— Problem to solve —
Filter the entries and keep only the lines where the string "중앙집행위원회" appears.

:::

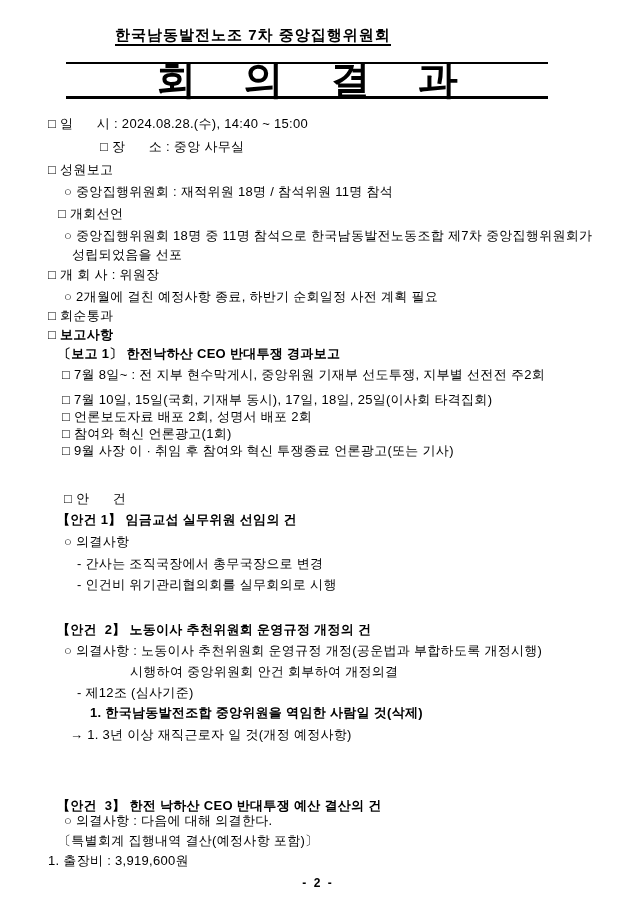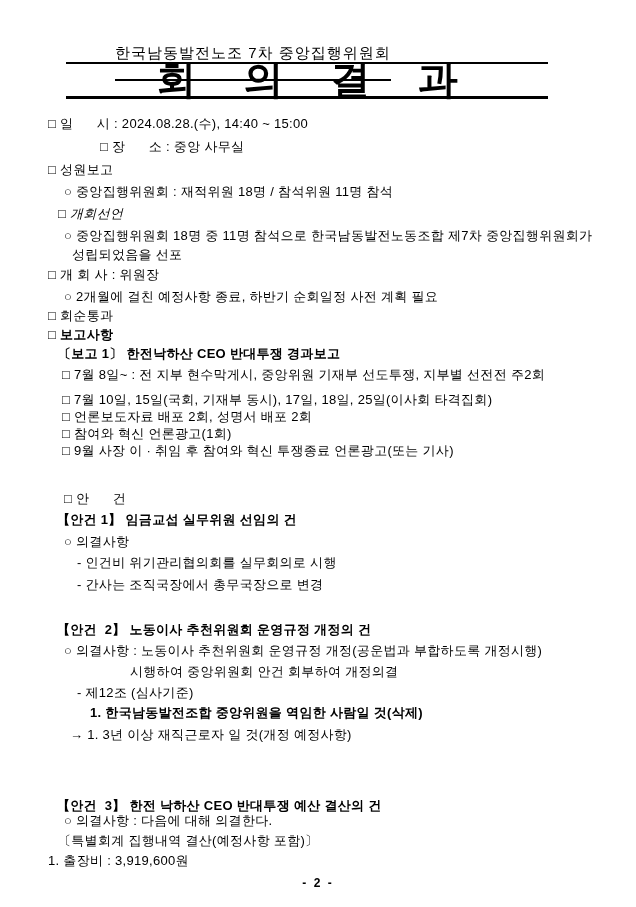--- a/index.html
+++ b/index.html
@@ -28,12 +28,12 @@
   .doc-subtitle {
     position: absolute;
     left: 115px;
-    top: 44px;
+    top: 26px;
     font-size: 15px;
-    font-weight: normal;
+    font-weight: bold;
     letter-spacing: 1px;
     line-height: 17px;
-    padding-bottom: 18px;
+    padding-bottom: 1px;
     border-bottom: 2px solid #000;
     white-space: pre;
   }

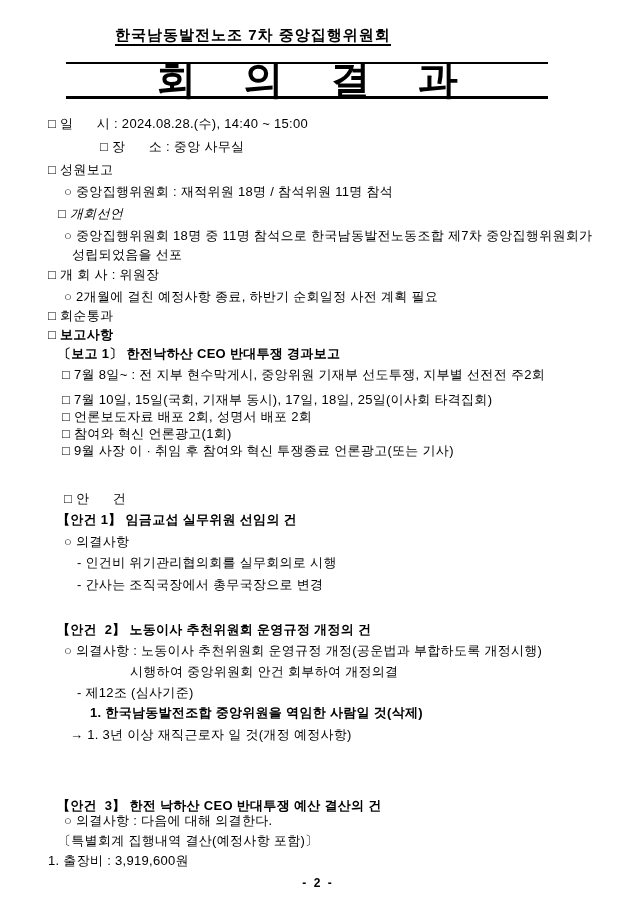--- a/index.html
+++ b/index.html
@@ -108,7 +108,7 @@
       <div class="line" style="margin-top: 8px; padding-left: 4px; margin-left: 48px;">□ 장      소 : 중앙 사무실</div>
       <div class="line" style="margin-top: 8px; padding-left: 0px;">□ 성원보고</div>
       <div class="line" style="margin-top: 7px; padding-left: 16px;">○ 중앙집행위원회 : 재적위원 18명 / 참석위원 11명 참석</div>
-      <div class="line" style="margin-top: 7px; padding-left: 10px; font-style: italic;">□ 개회선언</div>
+      <div class="line" style="margin-top: 7px; padding-left: 10px;">□ 개회선언</div>
       <div class="line" style="margin-top: 7px; padding-left: 16px;">○ 중앙집행위원회 18명 중 11명 참석으로 한국남동발전노동조합 제7차 중앙집행위원회가</div>
       <div class="line" style="margin-top: 4px; padding-left: 24px;">성립되었음을 선포</div>
       <div class="line" style="margin-top: 5px; padding-left: 0px;">□ 개 회 사 : 위원장</div>

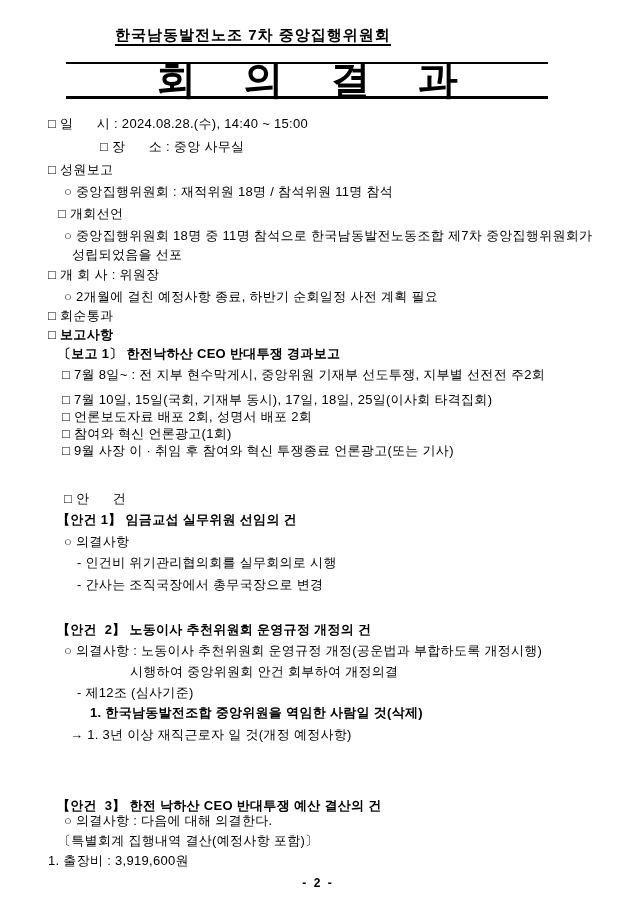--- a/index.html
+++ b/index.html
@@ -124,8 +124,8 @@
       <div class="line" style="margin-top: 33px; padding-left: 16px;">□ 안      건</div>
       <div class="line bold" style="margin-top: 6px; padding-left: 9px;">【안건 1】 임금교섭 실무위원 선임의 건</div>
       <div class="line" style="margin-top: 7px; padding-left: 16px;">○ 의결사항</div>
+      <div class="line" style="margin-top: 7px; padding-left: 29px;">- 간사는 조직국장에서 총무국장으로 변경</div>
       <div class="line" style="margin-top: 6px; padding-left: 29px;">- 인건비 위기관리협의회를 실무회의로 시행</div>
-      <div class="line" style="margin-top: 7px; padding-left: 29px;">- 간사는 조직국장에서 총무국장으로 변경</div>
       <div class="line bold" style="margin-top: 30px; padding-left: 9px;">【안건  2】 노동이사 추천위원회 운영규정 개정의 건</div>
       <div class="line" style="margin-top: 6px; padding-left: 16px;">○ 의결사항 : 노동이사 추천위원회 운영규정 개정(공운법과 부합하도록 개정시행)</div>
       <div class="line" style="margin-top: 6px; padding-left: 82px;">시행하여 중앙위원회 안건 회부하여 개정의결</div>

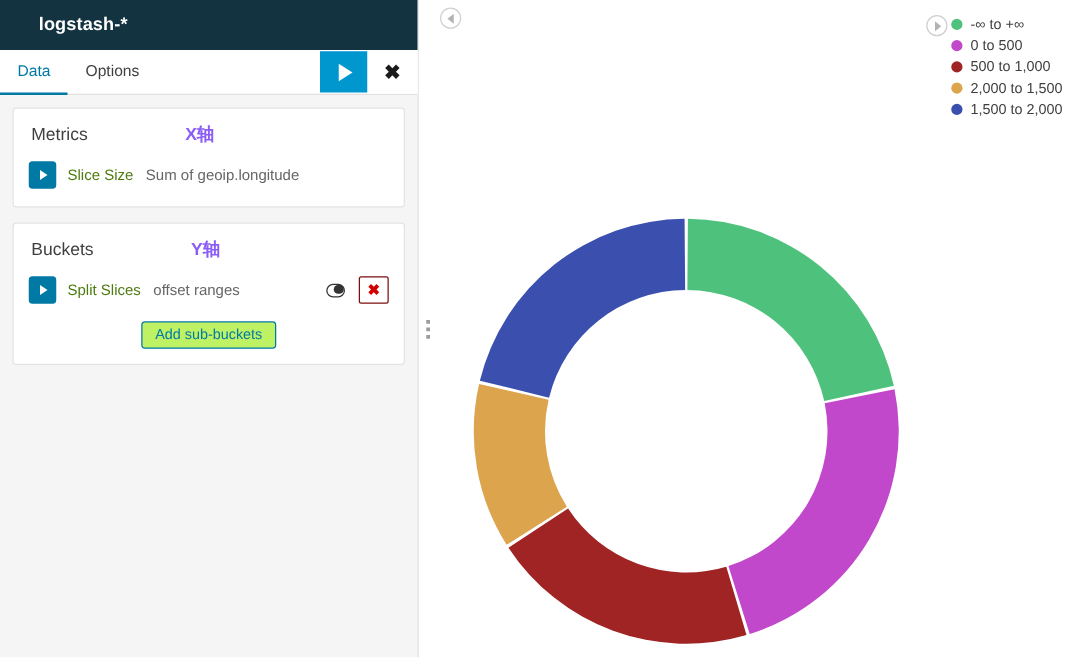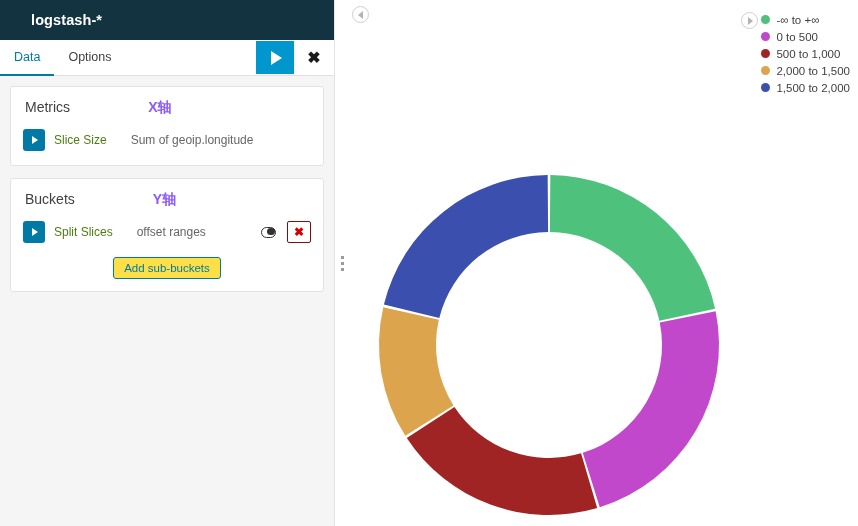--- a/index.html
+++ b/index.html
@@ -98,7 +98,7 @@
     margin-left: 2px;
   }
   .agg-label { font-size: 12px; font-weight: normal; color: #4d7c0f; }
-  .agg-value { font-size: 12px; color: #666666; margin-left: 24px; }
+  .agg-value { font-size: 12px; color: #666666; margin-left: 10px; }
   .row-spacer { flex: 1; }
   .toggle-btn {
     width: 26px; height: 22px; display: flex;

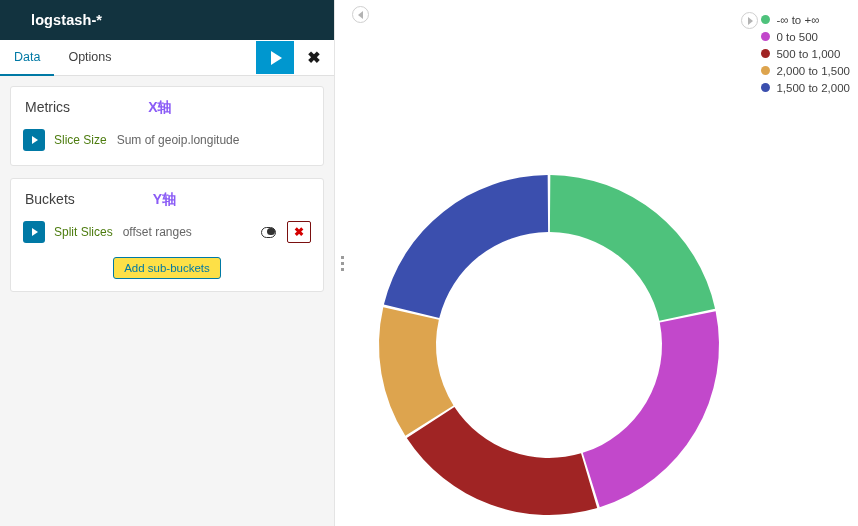--- a/index.html
+++ b/index.html
@@ -123,7 +123,7 @@
   }
   .subbucket-wrap { display: flex; justify-content: center; margin-top: 12px; }
   .subbucket-btn {
-    font-size: 11.5px; color: #0079a5; background: #fde047;
+    font-size: 11.5px; color: #0079a5; background: #bef264;
     border: 1px solid #0079a5; border-radius: 3px;
     padding: 4px 10px; cursor: pointer;
     font-family: "Liberation Sans", sans-serif;

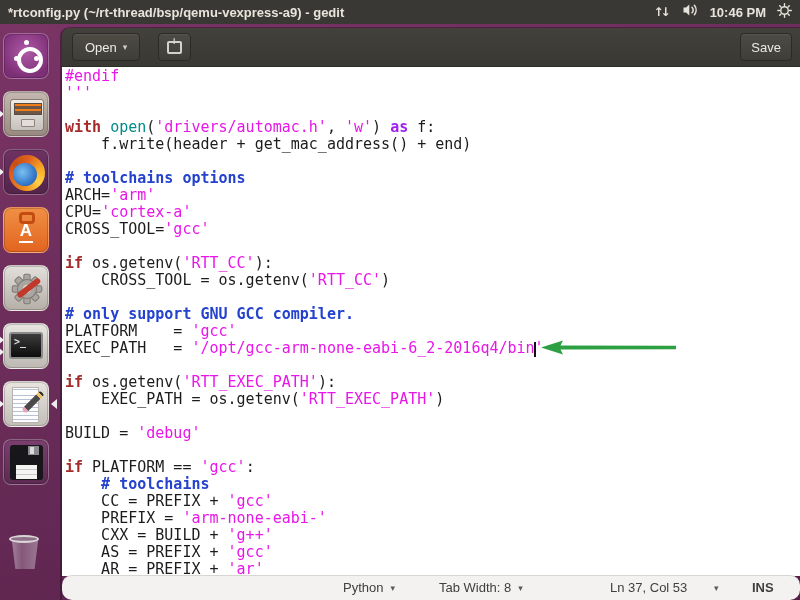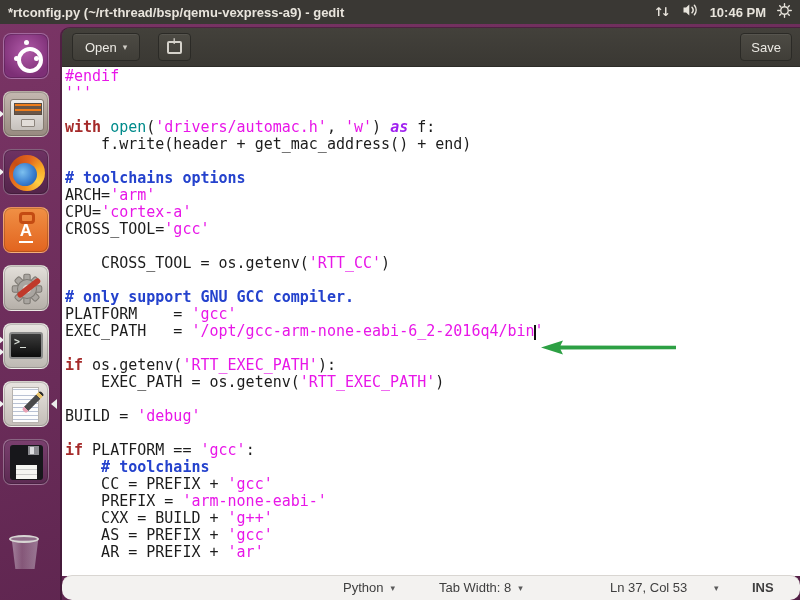--- a/index.html
+++ b/index.html
@@ -98,7 +98,7 @@
   .tk-s{color:var(--str,#ee00ee);}
   .tk-c{color:var(--com,#2442cd);font-weight:bold;}
   .tk-b{color:var(--builtin,#008b8b);}
-  .tk-a{color:var(--special,#a020f0);font-weight:bold;font-style:italic;}
+  .tk-a{color:var(--special,#a020f0);font-weight:bold;}
   .tk-p{color:var(--plain,#1c1c1c);}
   .tk-cur{display:inline-block;width:2px;height:15px;background:#111;vertical-align:text-bottom;margin:0 -1px;}
 

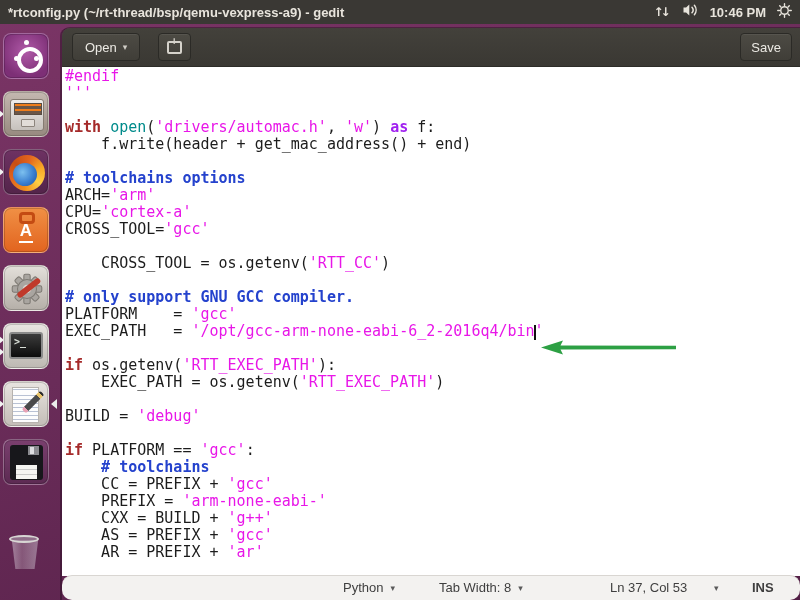--- a/index.html
+++ b/index.html
@@ -239,6 +239,7 @@
         <div class="ln"><span class="tk-p">CPU=</span><span class="tk-s">'cortex-a'</span></div>
         <div class="ln"><span class="tk-p">CROSS_TOOL=</span><span class="tk-s">'gcc'</span></div>
         <div class="ln"></div>
+        <div class="ln"><span class="tk-k">if</span><span class="tk-p"> os.getenv(</span><span class="tk-s">'RTT_CC'</span><span class="tk-p">):</span></div>
         <div class="ln"><span class="tk-p">    CROSS_TOOL = os.getenv(</span><span class="tk-s">'RTT_CC'</span><span class="tk-p">)</span></div>
         <div class="ln"></div>
         <div class="ln"><span class="tk-c"># only support GNU GCC compiler.</span></div>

:::

— Problem solution —
       <div class="line" style="margin-top: 7px; padding-left: 16px;">○ 중앙집행위원회 : 재적위원 18명 / 참석위원 11명 참석</div>
       <div class="line" style="margin-top: 7px; padding-left: 16px;">○ 중앙집행위원회 18명 중 11명 참석으로 한국남동발전노동조합 제7차 중앙집행위원회가</div>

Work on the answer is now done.